The US Department of Justice (DOJ) has seized more than $7.74 million allegedly washed on behalf of the North Korean government.
An investigation into elaborate cryptographic schemes that include stolen American identity and fraudulent remote work was followed by drastic civil forfeitures.
North Korean operatives posing as job seekers
The complaint, filed in the US District Court for the District of Columbia, details how North Korean IT workers have placed their stance as American citizens to land jobs in US blockchain and high-tech companies.
Their salaries, often paid in stub coins, such as USDC and USDT, were secretly returned to North Korea using advanced laundry tactics.
An investigation by the FBI revealed that these operatives bypassed KYC checks using either stolen or fake IDs. IDs can now access remote roles via job platforms and US-based intermediaries.
The goal was to generate crypto revenues to support North Korea’s carefully selected weapons programme.
“The FBI investigation reveals a massive campaign by North Korean IT workers to fraudulent American businesses by using the stolen identities of American citizens to acquire jobs. All North Korean governments can avoid US sanctions and generate revenue for the authoritarian regime.
Once the code was obtained, the operatives allegedly washed it through “chain hopping.” Other mechanisms included swapping tokens and even buying NFTs to obfuscate trails.
The funds reportedly were routed through shell accounts and eventually poured into senior North Korean officials. The filing names are both approved by staff such as Sim Hyon Sop and Kim Sang Man by the US Treasury Department.
Just a few weeks ago, Kraken’s security team reportedly intercepted a North Korean hacker pretending to be a job seeker. As Beincrypto reported, they tried to infiltrate the company pretending to be false.
Hackers used forging qualifications in bold attempts to gain internal access. This highlights how much the administration’s proxy infiltrates US-based crypto companies.
Kraken Breach, Bybit Hack and Dark Web Busts uncover vast threats
According to the DOJ, these workers were operated from China, Russia and Laos under the Chinyong IT Coporation Company. In particular, the company is subordinate to the North Korean Ministry of Defense.
Furthermore, this filing illustrates the role of Chinyong CEO Kim Sang Man in the scheme. Kim is said to have acted as an intermediary between the workers and the country’s foreign trade bank.
“For years, North Korea has leveraged its global remote IT contracts and cryptocurrency ecosystem, and will continue to cut off DPRK and its financial lifeline that maintains its volatile agenda,” added Subai, DOJ’s national security arm.
The project is part of the broader DPRK (DPRK) Revgen initiative launched in 2024.
DPRK aims to dismantle North Korea’s cyberfinancial infrastructure. This follows a series of DOJ actions on similar schemes, including indictment, asset seizing and sanctions enforcement.
The FBI crackdown on North Korea’s code tactics comes amid increasing vigilance. Last month, blockchain investigator Zachxbt warned that North Korea is everywhere in its crypto and debt.
Beincrypto reported $244 million in crypto losses in May. Recent incidents also strengthen the scope of the threat.
Among them is Bibit, suffering from violations dating back to the North Korean Lazarus group. Similarly, the DMM Bitcoin Hack was tied to the North Korean Trader group.
The US, Japan and South Korea are all co-confessing the illegal use of North Korea’s codes. Specifically, they cited the impact on international security.

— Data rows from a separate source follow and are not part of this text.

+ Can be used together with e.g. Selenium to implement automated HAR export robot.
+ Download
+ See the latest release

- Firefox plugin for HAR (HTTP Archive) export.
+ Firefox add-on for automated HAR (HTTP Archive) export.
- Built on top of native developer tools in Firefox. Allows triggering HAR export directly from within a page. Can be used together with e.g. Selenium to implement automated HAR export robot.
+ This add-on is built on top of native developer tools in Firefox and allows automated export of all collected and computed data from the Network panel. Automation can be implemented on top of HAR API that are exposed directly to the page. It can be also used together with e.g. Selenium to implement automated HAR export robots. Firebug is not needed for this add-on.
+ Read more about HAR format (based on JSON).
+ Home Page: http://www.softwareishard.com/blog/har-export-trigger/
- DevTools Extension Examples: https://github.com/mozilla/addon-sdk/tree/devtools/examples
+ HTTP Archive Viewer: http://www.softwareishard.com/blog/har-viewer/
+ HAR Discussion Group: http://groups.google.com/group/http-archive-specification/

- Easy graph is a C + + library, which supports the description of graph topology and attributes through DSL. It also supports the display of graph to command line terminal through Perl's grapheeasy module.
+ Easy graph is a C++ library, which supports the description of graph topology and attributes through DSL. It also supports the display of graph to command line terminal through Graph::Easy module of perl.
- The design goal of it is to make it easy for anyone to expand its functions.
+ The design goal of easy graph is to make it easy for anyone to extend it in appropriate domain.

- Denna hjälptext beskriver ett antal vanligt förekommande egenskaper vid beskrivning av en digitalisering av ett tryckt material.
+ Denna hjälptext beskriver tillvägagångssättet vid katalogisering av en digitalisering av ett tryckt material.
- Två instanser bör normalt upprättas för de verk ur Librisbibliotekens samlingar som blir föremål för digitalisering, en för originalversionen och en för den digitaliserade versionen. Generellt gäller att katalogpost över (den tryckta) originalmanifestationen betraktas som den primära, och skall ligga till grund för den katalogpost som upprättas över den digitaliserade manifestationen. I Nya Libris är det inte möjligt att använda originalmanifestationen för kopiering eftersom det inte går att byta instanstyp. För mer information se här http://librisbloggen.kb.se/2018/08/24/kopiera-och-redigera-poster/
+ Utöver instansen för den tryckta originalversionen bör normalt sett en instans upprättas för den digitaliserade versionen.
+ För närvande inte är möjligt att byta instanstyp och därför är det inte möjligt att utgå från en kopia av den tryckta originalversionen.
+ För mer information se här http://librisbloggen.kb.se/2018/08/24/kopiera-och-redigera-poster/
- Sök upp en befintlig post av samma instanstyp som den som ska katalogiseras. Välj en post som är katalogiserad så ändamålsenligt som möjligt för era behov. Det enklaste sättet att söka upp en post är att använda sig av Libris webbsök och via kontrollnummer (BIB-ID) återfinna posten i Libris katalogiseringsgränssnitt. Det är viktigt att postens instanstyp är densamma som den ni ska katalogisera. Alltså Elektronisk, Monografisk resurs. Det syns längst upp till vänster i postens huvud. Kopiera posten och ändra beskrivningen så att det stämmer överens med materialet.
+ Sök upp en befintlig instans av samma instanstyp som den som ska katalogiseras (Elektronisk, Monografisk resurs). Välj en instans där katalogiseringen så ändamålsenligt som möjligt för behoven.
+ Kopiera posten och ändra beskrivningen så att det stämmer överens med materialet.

“Crime may be paid in other countries, but that’s not how it works here… We’ll stop your progress, fight back and figure out what you’ve made illegally.”
Disclaimer
In compliance with Trust Project guidelines, Beincrypto is committed to reporting without bias and transparent. This news article is intended to provide accurate and timely information. However, we recommend that readers independently verify the facts and consult with experts before making decisions based on this content. Please note that our terms and conditions, privacy policy and disclaimer have been updated.